## Records for this exercise

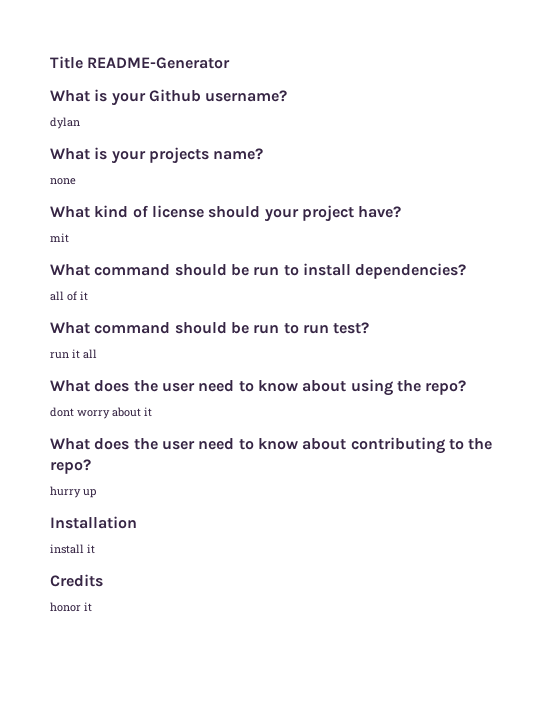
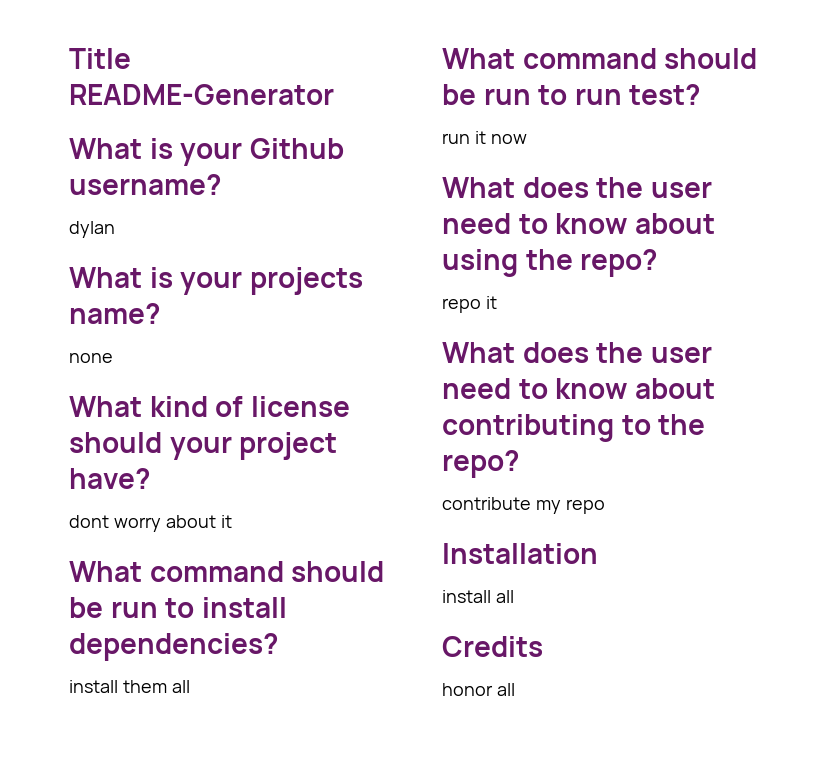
[50,233,69,243] mit -> [69,515,232,532] dont worry about it
[50,291,88,301] all of it -> [69,680,190,693] install them all
[83,349,97,359] all -> [490,134,527,144] now
[50,407,141,419] dont worry about -> [442,298,481,313] repo
[50,486,96,498] hurry up -> [442,497,605,514] contribute my repo
[87,544,95,554] it -> [495,590,514,603] all
[84,602,92,612] it -> [496,683,515,696] all

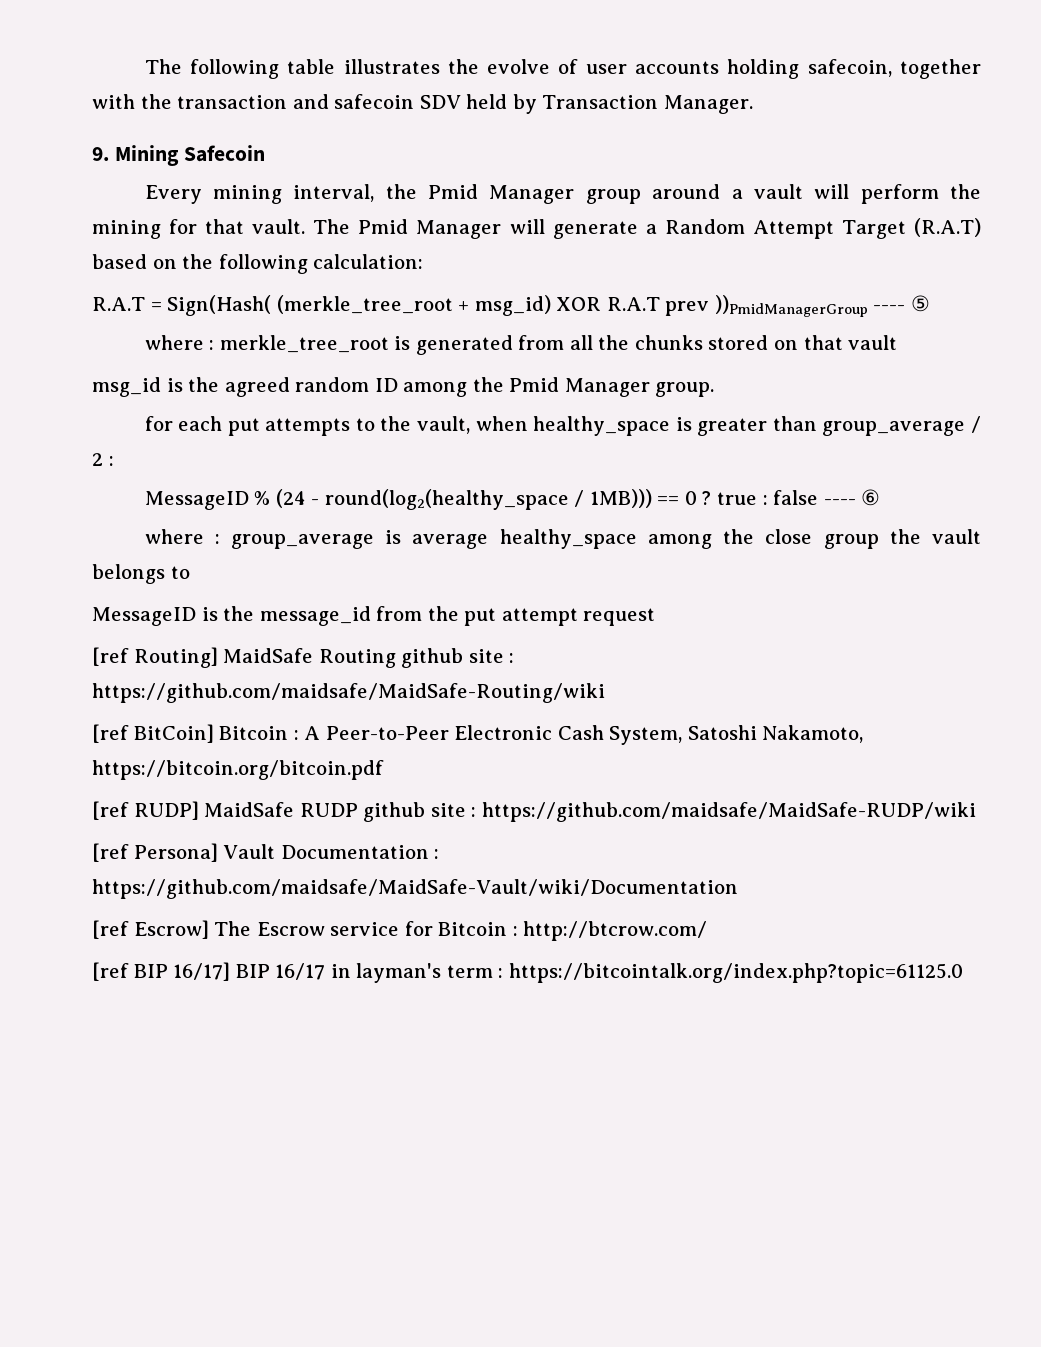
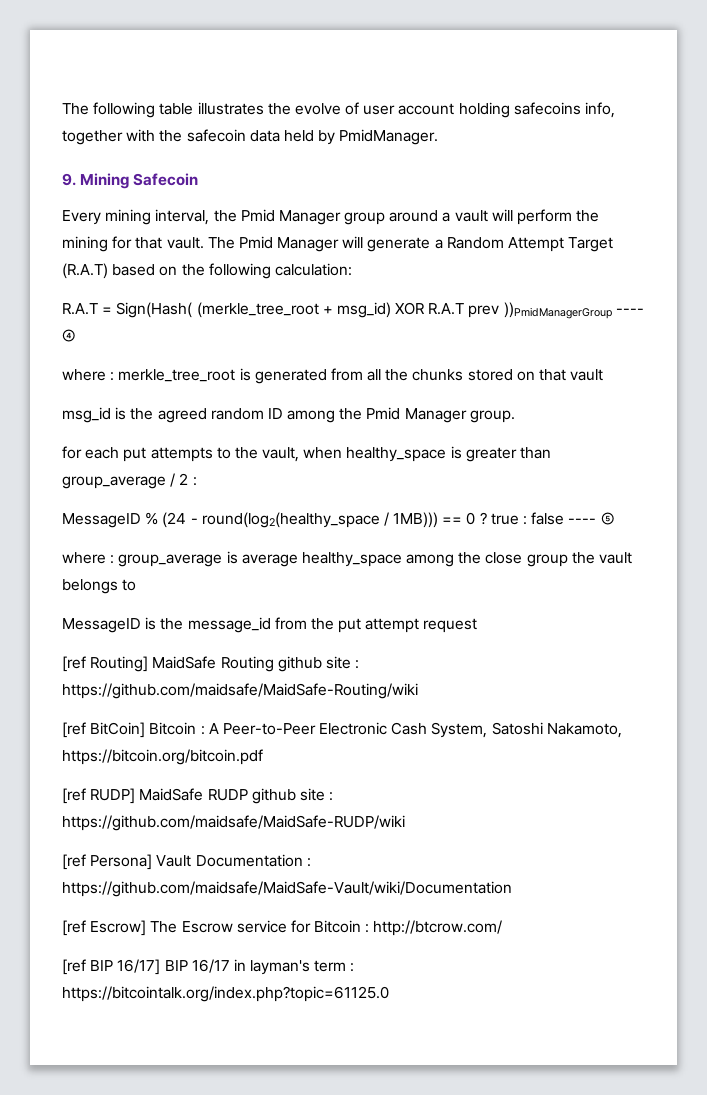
[635,59,981,79] [92,94,753,114] accounts holding safecoin, together with the transaction and safecoin SDV held by Transaction Manager. -> [398,102,616,118] [62,129,439,145] account holding safecoins info, together with the safecoin data held by PmidManager.
[910,295,930,312] ⑤ -> [62,329,76,342] ④
[861,489,881,506] ⑥ -> [600,512,615,525] ⑤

## What you should do
Each line that mentions the string "repo" must be copied from the listing.

## The completed task
[50,407,141,419] dont worry about -> [442,298,481,313] repo
[50,486,96,498] hurry up -> [442,497,605,514] contribute my repo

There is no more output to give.